声を発せられても、それを白紙に綴れなければ、思考は妄想で終わってしまう。
極限にいってしまえば、物語をつくる脳ミソと、それを書くための指先があれば良いのだ。
だから、志賀にとって指先とはなくてはならない身体の一部位であり、求めるべき嗜好であった。

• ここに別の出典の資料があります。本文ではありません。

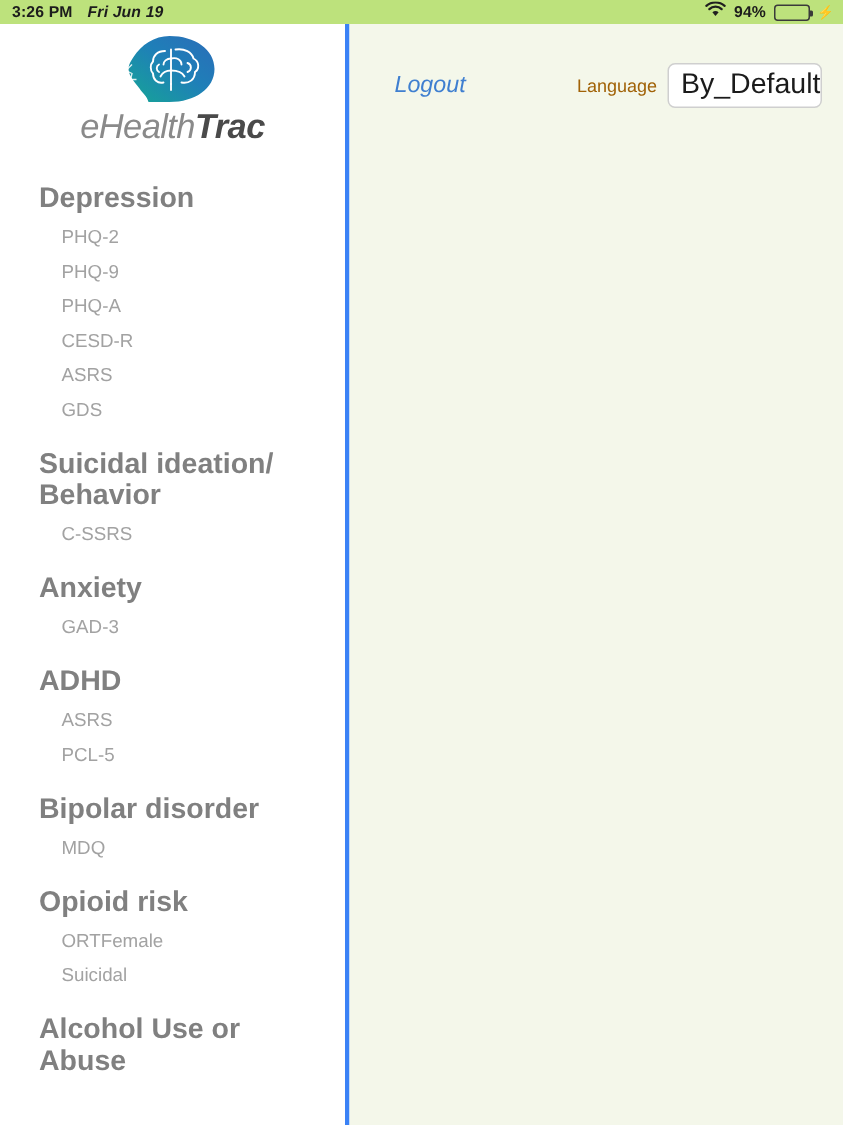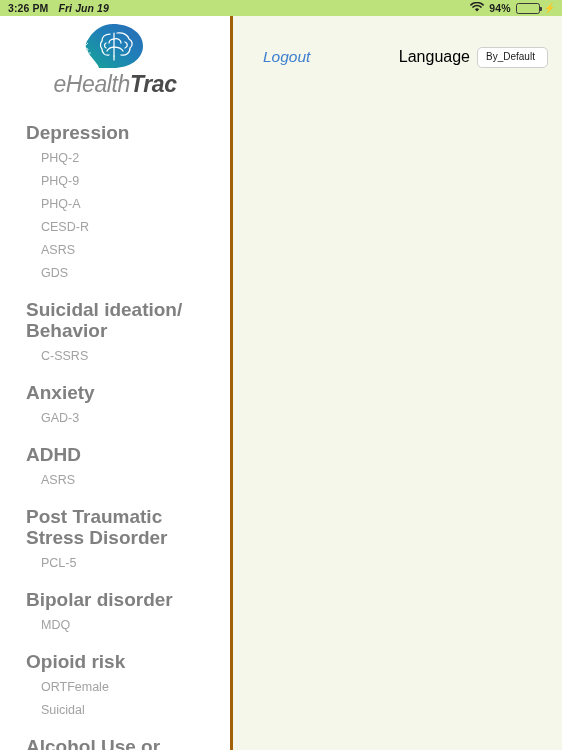--- a/index.html
+++ b/index.html
@@ -95,7 +95,7 @@
     cursor:pointer; text-decoration:none;font-style:italic;
   }
   .lang-group { margin-left:auto; display:flex; align-items:center; gap:7px; }
-  .lang-label { font-size:16px; color:#000000; }
+  .lang-label { font-size:12px; color:#a16207; }
   .lang-select {
     font-family:"Liberation Sans", sans-serif;
     font-size:10px; color:#1b1b1b;

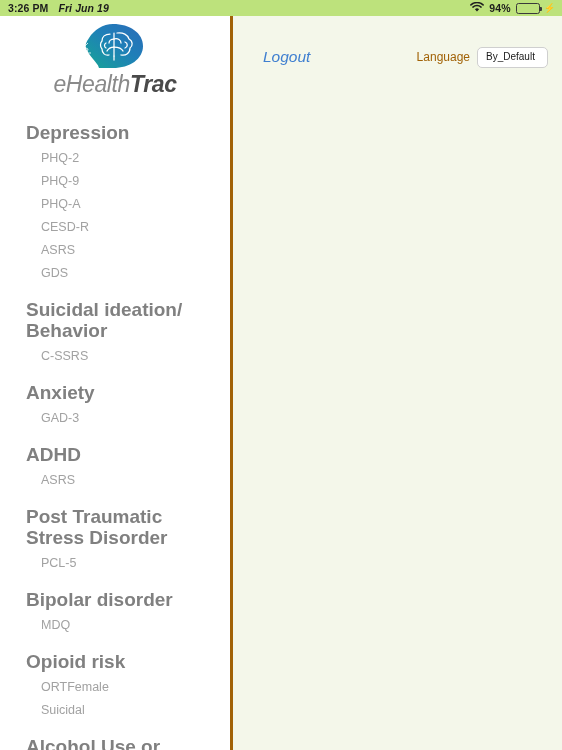--- a/index.html
+++ b/index.html
@@ -98,11 +98,11 @@
   .lang-label { font-size:12px; color:#a16207; }
   .lang-select {
     font-family:"Liberation Sans", sans-serif;
-    font-size:10px; color:#1b1b1b;
+    font-size:19px; color:#1b1b1b;
     background:#ffffff;
     border:1px solid #cfcfcf;
     border-radius:5px;
-    padding:4px 12px 5px 8px;
+    padding:4px 0 5px 8px;
     line-height:1;
     appearance:none; -webkit-appearance:none;
     cursor:pointer;

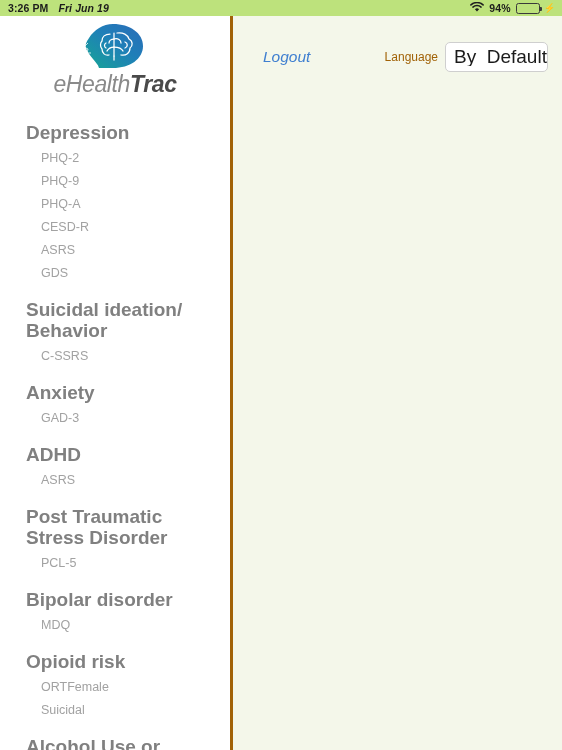--- a/index.html
+++ b/index.html
@@ -44,7 +44,7 @@
   .sidebar {
     width:233px; flex:0 0 233px;
     background:#ffffff;
-    border-right:3px solid #a16207;
+    border-right:3px solid #3b82f6;
     overflow:hidden;
     position:relative;
   }

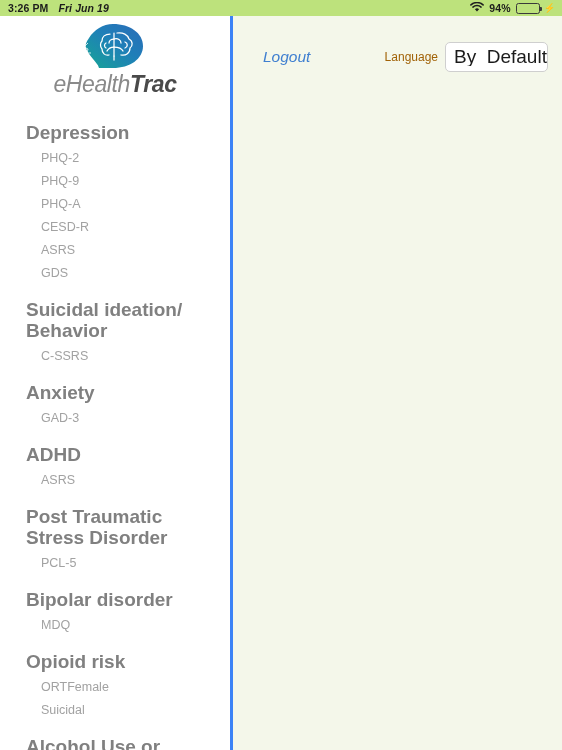--- a/index.html
+++ b/index.html
@@ -181,7 +181,6 @@
           <div class="item">GAD-3</div>
           <div class="cat">ADHD</div>
           <div class="item">ASRS</div>
-          <div class="cat">Post Traumatic Stress Disorder</div>
           <div class="item">PCL-5</div>
           <div class="cat">Bipolar disorder</div>
           <div class="item">MDQ</div>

彼女の薄ら白く映えた指先は、志賀にはご馳走のように見えてならない。
志賀のざらついた舌が、彼女の指先の垢ごと舐めとるように唸ればたちまち浅ましい感情でさえも押し込められる。
「あんたのゆび、本当にきれいだな…」
唾液混じりに、指先を咥えたまま志賀はその恍惚の目線で彼女を見やる。
彼女は、志賀の聖域を見るような表情のつくりに一瞬の怯えを感じながらも、すぐに志賀との体液でいっぱいの指先に沈む。
「今度、このゆびで俺の本をつくってくれないか?」
彼女の白く甘い指先の味を舌と体液で溶かすように感じ、この指先ならと志賀の脳に人物と背景が浮かんでいく。
志賀に融解された彼女は、体液の生暖かい感触を悦に頷く以外の選択肢を持ち合わせてはいなかった。
彼女の肯定した動きに、志賀はその表情のまま口の端をわずかに歪める。
この綺麗な指先に何て言葉を書かせようか。
にやりとした志賀の思考など露も知らず、彼女は神様に選ばれた悦びだけを感じていた。